Balog Erika, Smith Jeremy C, Perahia David
Institut des Hautes Etudes Scientifiques, 35 route de Chartres, 91440, Bures sur Yvette, France.
Phys Chem Chem Phys. 2006 Dec 21;8(47):5543-8. doi: 10.1039/b610075a. Epub 2006 Nov 8.
Molecular dynamics simulation and normal mode analysis are used to calculate the vibrational density of states of dihydrofolate reductase complexed with nicotinamide adenine dinucleotide phosphate at 120 K and the results are compared with the experimental spectrum derived from inelastic neutron scattering.

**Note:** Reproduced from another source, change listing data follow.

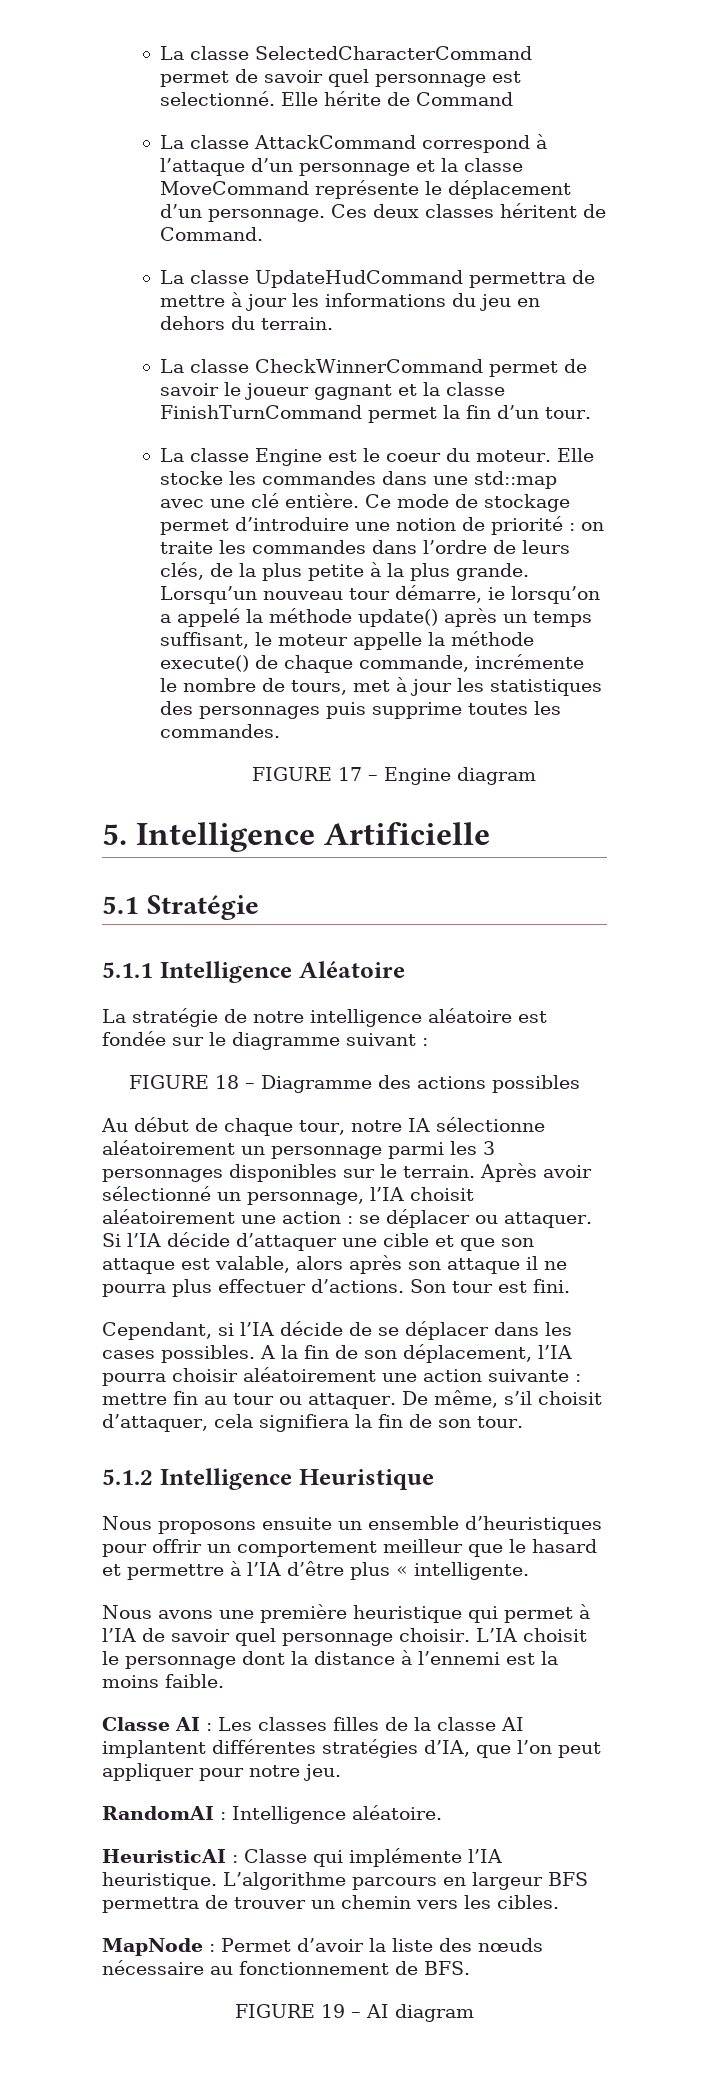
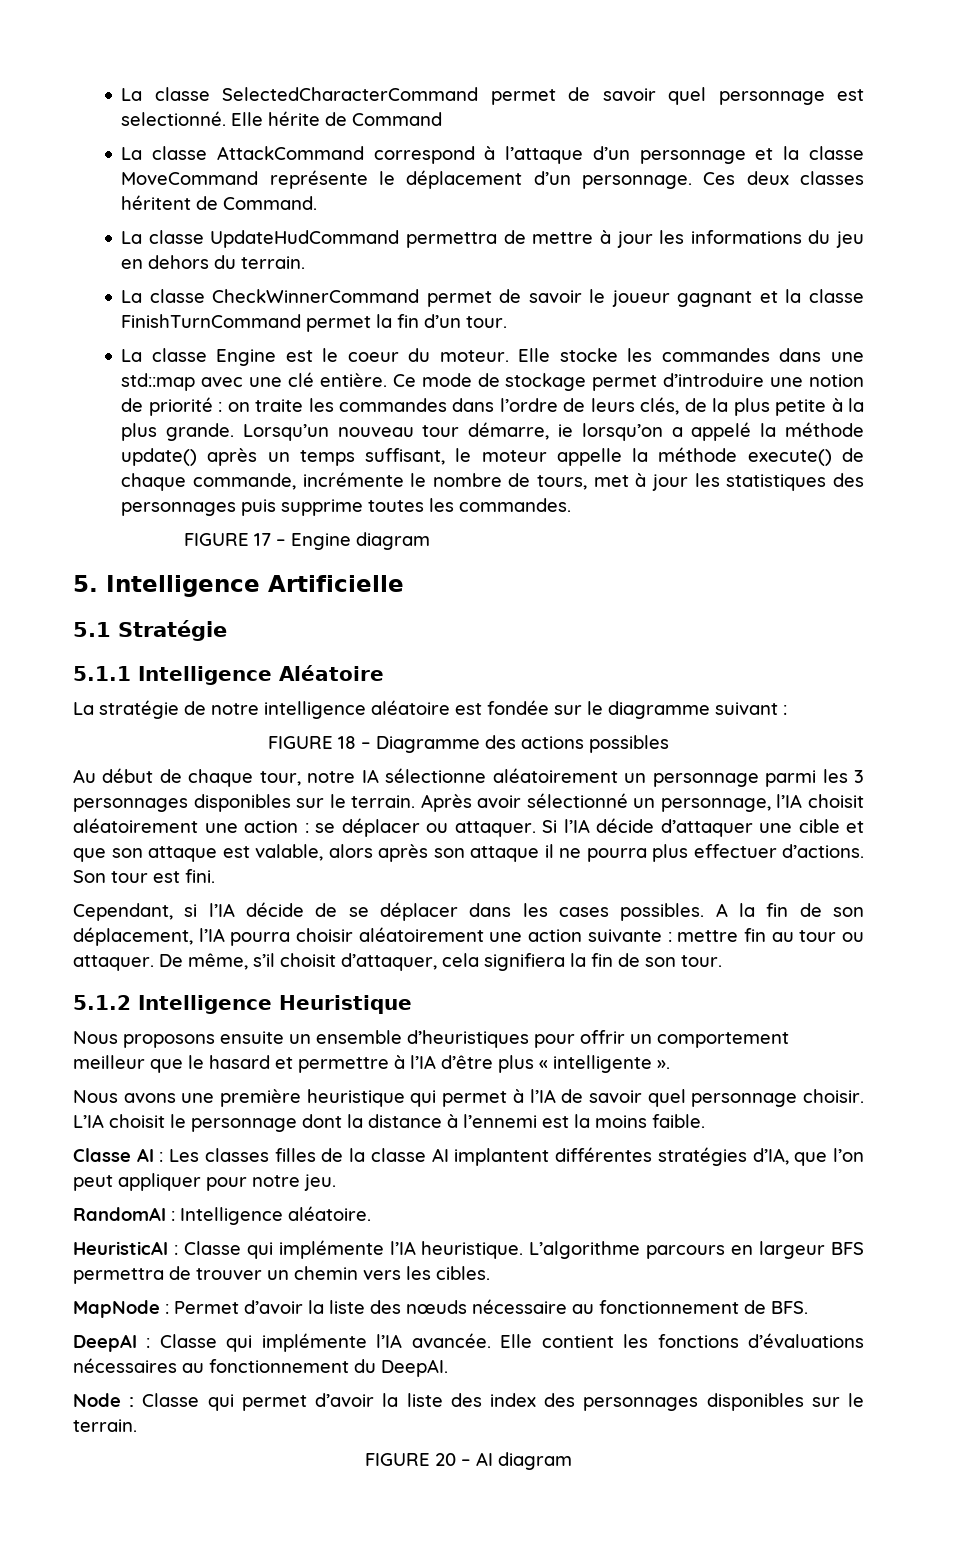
- Nous proposons ensuite un ensemble d’heuristiques pour offrir un comportement meilleur que le hasard et permettre à l’IA d’être plus « intelligente.
+ Nous proposons ensuite un ensemble d’heuristiques pour offrir un comportement meilleur que le hasard et permettre à l’IA d’être plus « intelligente ».
- FIGURE 19 – AI diagram
+ DeepAI : Classe qui implémente l’IA avancée. Elle contient les fonctions d’évaluations nécessaires au fonctionnement du DeepAI.
+ Node : Classe qui permet d’avoir la liste des index des personnages disponibles sur le terrain.
+ FIGURE 20 – AI diagram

The simulation results indicate that the experimental spectrum arises from an average over proteins trapped in different conformations with structural differences mainly in the loop regions, and that these conformations have significantly different low-frequency (<20 cm(-1)) spectra. Thus, the experimentally measured spectrum is an average over the vibrational modes of different protein conformations and is thus inhomogeneously broadened. The implications of this broadening for future neutron scattering experiments and ligand binding calculations are discussed.
分子动力学模拟和简正模式分析被用于计算在120 K下与烟酰胺腺嘌呤二核苷酸磷酸结合的二氢叶酸还原酶的振动态密度,并将结果与由非弹性中子散射得到的实验光谱进行比较。模拟结果表明,实验光谱源于被困在不同构象的蛋白质的平均值,这些构象的结构差异主要在环区域,并且这些构象具有显著不同的低频(<20 cm(-1))光谱。因此,实验测量的光谱是不同蛋白质构象的振动模式的平均值,因此是不均匀展宽的。讨论了这种展宽对未来中子散射实验和配体结合计算的影响。